Have a really big event coming up? Then, you probably don't have time to wait and see if your blemish will disappear on its own. Consider seeing a dermatologist for an overnight cure. "A cortisone shot is an anti-inflammatory, so it treats the pimple itself," explains Dr. Peredo. "If it's a big, painful pimple, the cortisone diffuses the inflammation and flattens it out, hopefully without leaving a scar." Of course, this isn't an easy, at-home DIY fix. It should only be administered by a physician, usually a dermatologist, and it is often covered by insurance if you have acne.
7. Try a salicylic acid cleanser.
If your breakouts are pretty frequent and you're sick of it, you may want to consider switching up your skincare routine. "Pick a cleanser that has glycolic or salicylic acid in it, which you can get over the counter," Dr. Peredo instructs. "Those with acne-prone skin may need an astringent to degrease the skin, too - I like salicylic or glycolic, because they can help with the scarring that could occur, as well."

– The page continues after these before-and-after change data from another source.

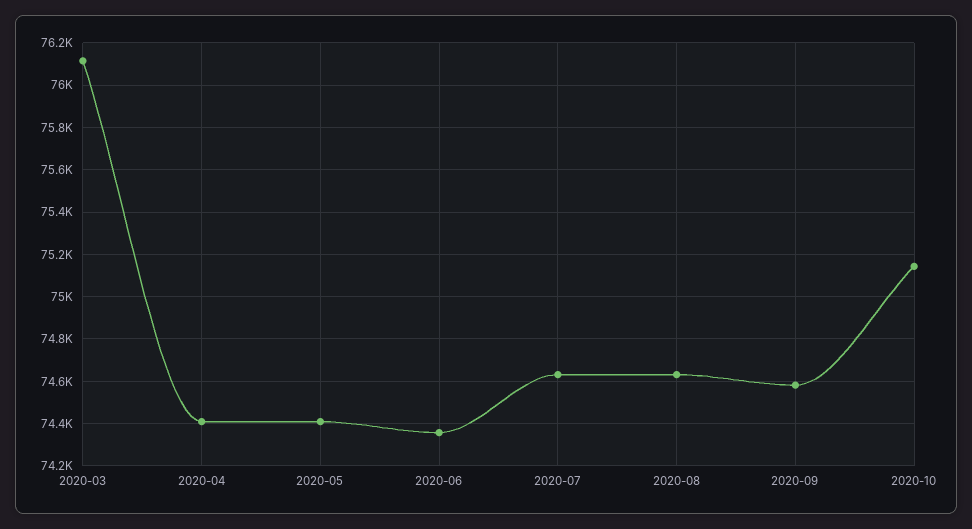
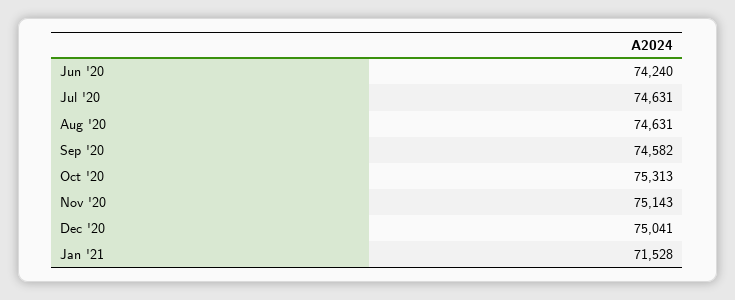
2020-03: 76100 -> none
2020-04: 74400 -> none
2020-05: 74400 -> none
2020-06: 74350 -> 74240
2020-10: 75150 -> 75313
Nov '20: none -> 75143
Dec '20: none -> 75041
Jan '21: none -> 71528

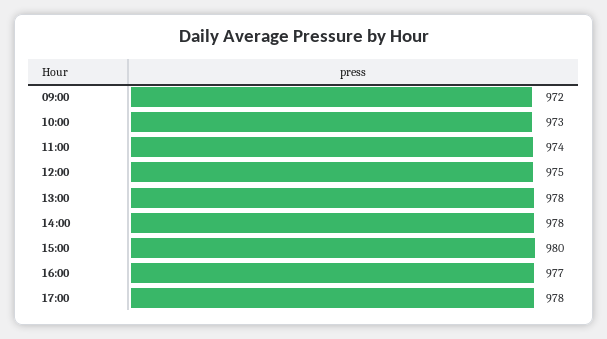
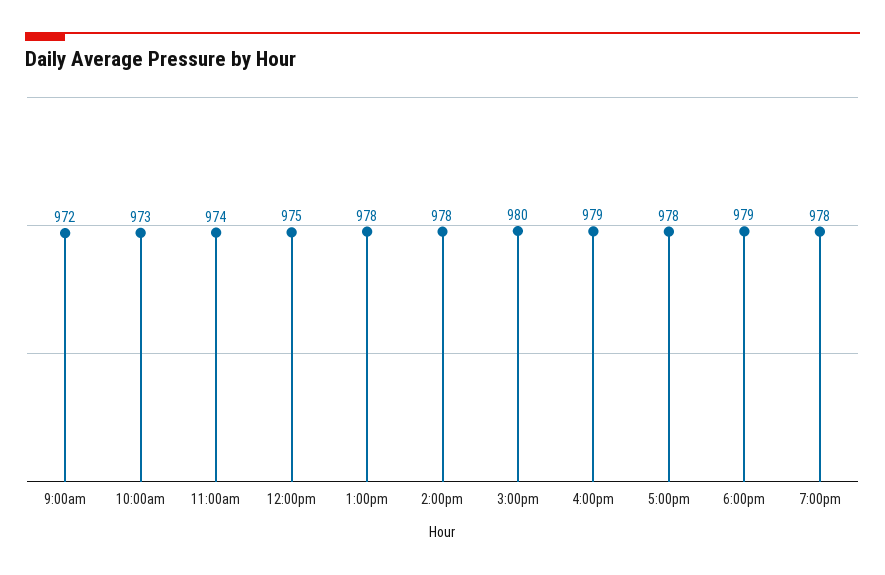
16:00: 977 -> 979
6:00pm: none -> 979
7:00pm: none -> 978

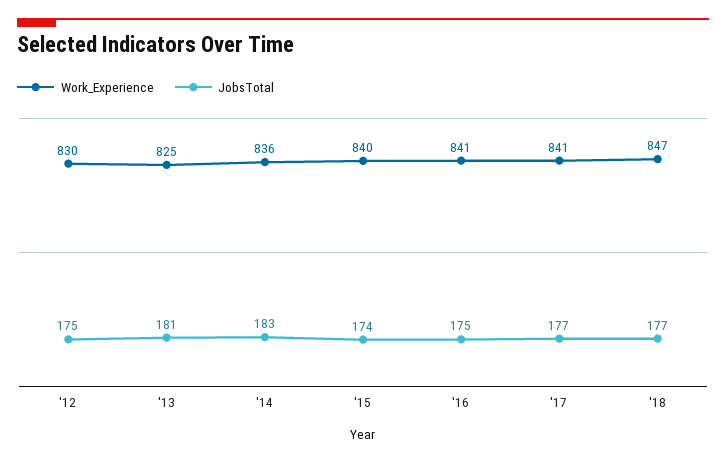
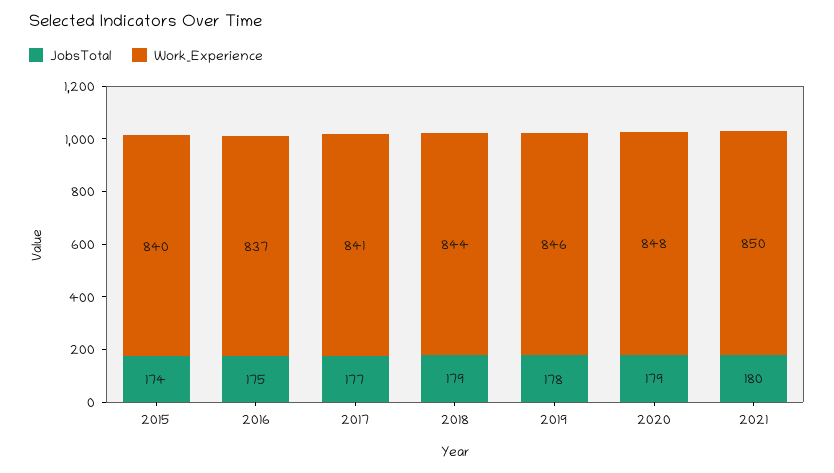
Work_Experience, '12: 830 -> none
JobsTotal, '12: 175 -> none
Work_Experience, '13: 825 -> none
JobsTotal, '13: 181 -> none
Work_Experience, '14: 836 -> none
JobsTotal, '14: 183 -> none
Work_Experience, '16: 841 -> 837
Work_Experience, '18: 847 -> 844
JobsTotal, '18: 177 -> 179
JobsTotal, 2019: none -> 178
Work_Experience, 2019: none -> 846
JobsTotal, 2020: none -> 179
Work_Experience, 2020: none -> 848
JobsTotal, 2021: none -> 180
Work_Experience, 2021: none -> 850

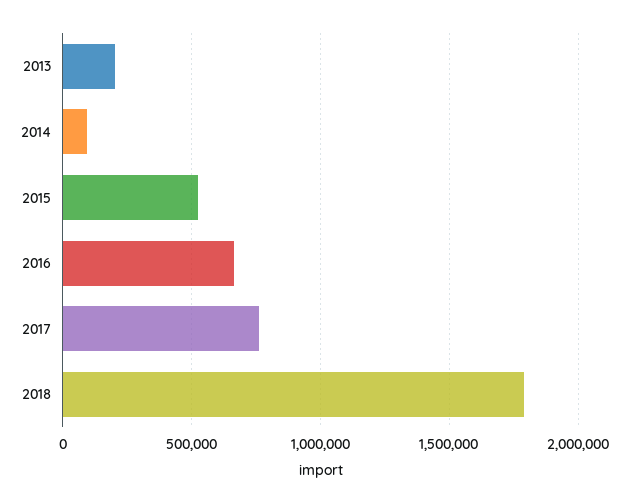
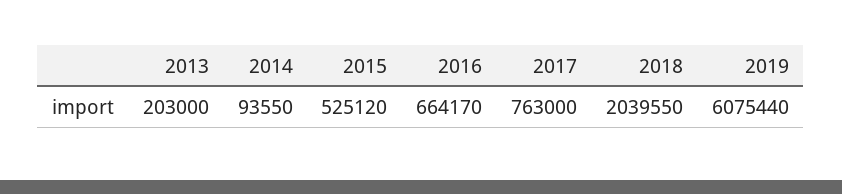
2018: 1800000 -> 2039550
2019: none -> 6075440

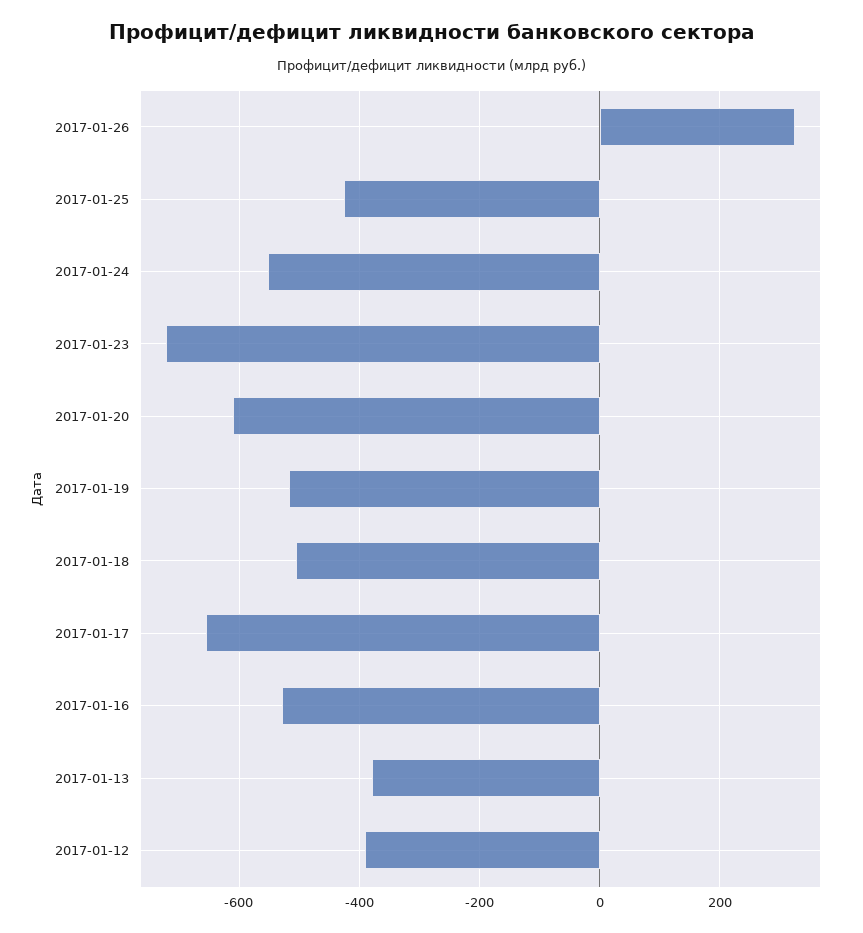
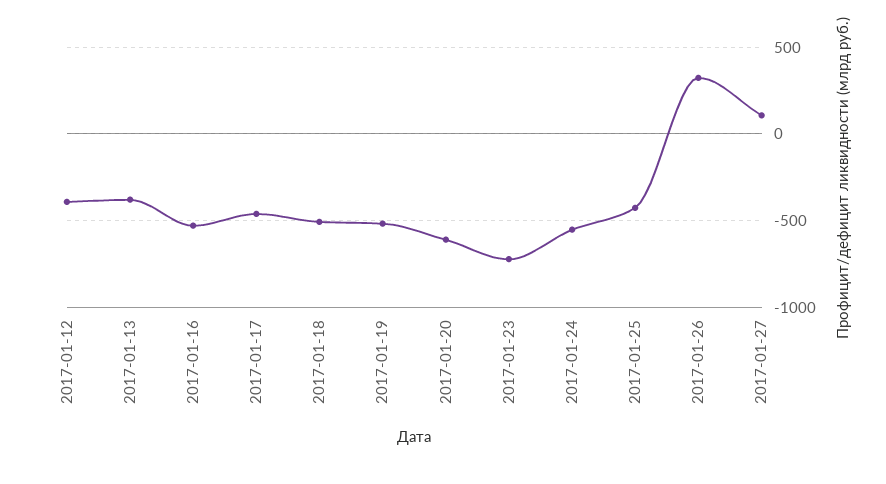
2017-01-17: -660 -> -450
2017-01-27: none -> 100

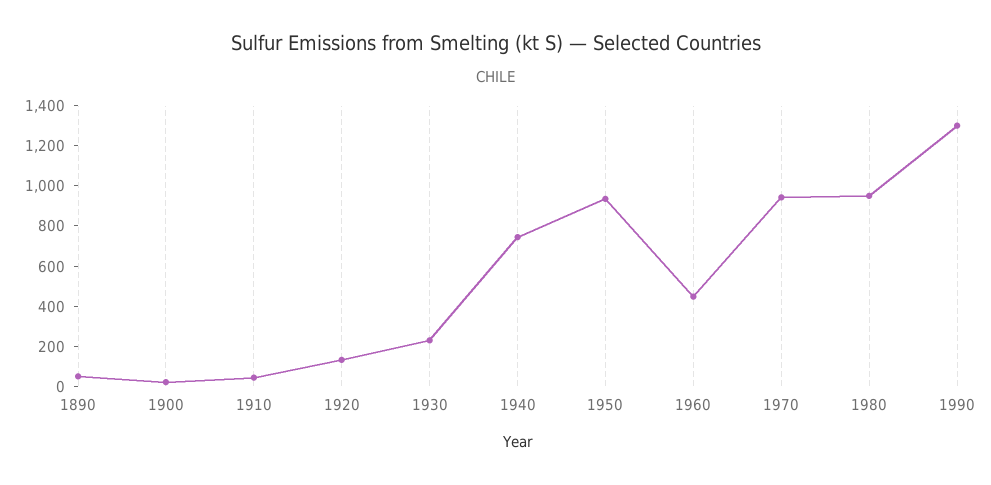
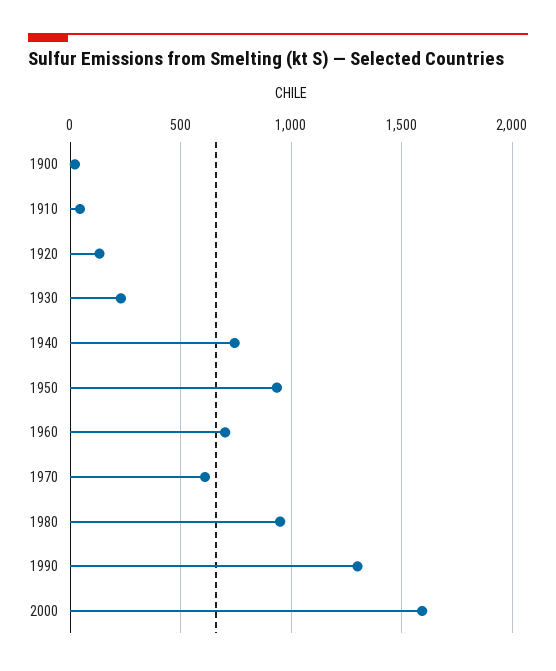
1890: 50 -> none
1960: 450 -> 700
1970: 950 -> 600
2000: none -> 1600

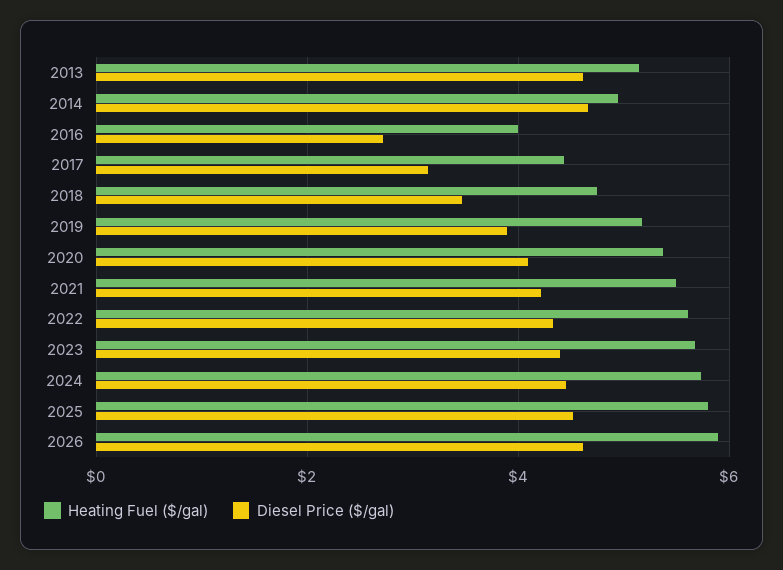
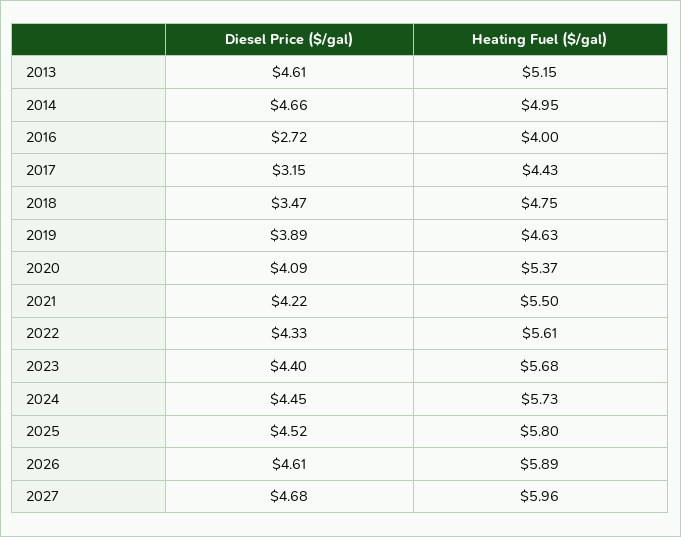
Heating Fuel ($/gal), 2019: 5.2 -> 4.63
Diesel Price ($/gal), 2027: none -> 4.68
Heating Fuel ($/gal), 2027: none -> 5.96

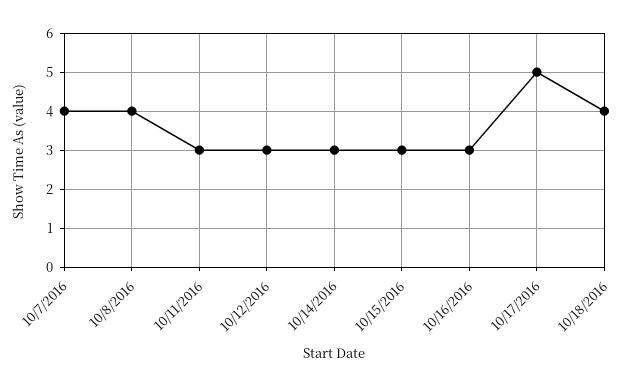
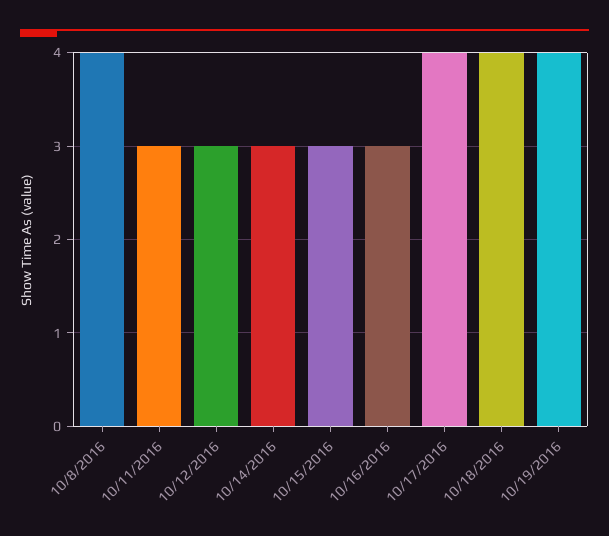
10/7/2016: 4 -> none
10/17/2016: 5 -> 4
10/19/2016: none -> 4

8. Go light on your makeup.
Beauty products are one of the most common causes of adult acne, and unfortunately, using heavy duty makeup to hide your blemishes won't make them physically disappear. "Use mineral makeup on your skin rather than oil-based products that can contribute to breakouts," recommends Dr. Peredo, adding that oil-based foundation and concealer can be very occlusive. Better yet, go totally makeup-free for a few days - it could be just the break your skin needs to clear up quick.
9. Medicate if necessary.
For those who suffer from cystic acne, a combination of topical products, in-office treatments (like lasers), and medication are often times the way to go. A dermatologist can work with you to find medications that will help treatment in the long-run. "Nodular acne often requires treatment with systemic medications such as oral antibiotics, and hormonal medications (oral contraceptives, spironolactone)," says Valerie Harvey, MD, a dermatologist based in Virginia. "Isotretinoin, a derivative of vitamin A, is also very effective."
10. Turn to the light.
Instead of going to your dermatologist for red and blue light therapy (which can cost upwards of $100), use an at-home device over a blemish, or over your whole face, for just two minute. The red light reduces acne inflammation, while the blue light targets acne-causing bacteria. Additionally, the light stimulates the dermal layers of the skin and produce additional collagen. In turn, acne scars fill out and the skin looks more even-toned.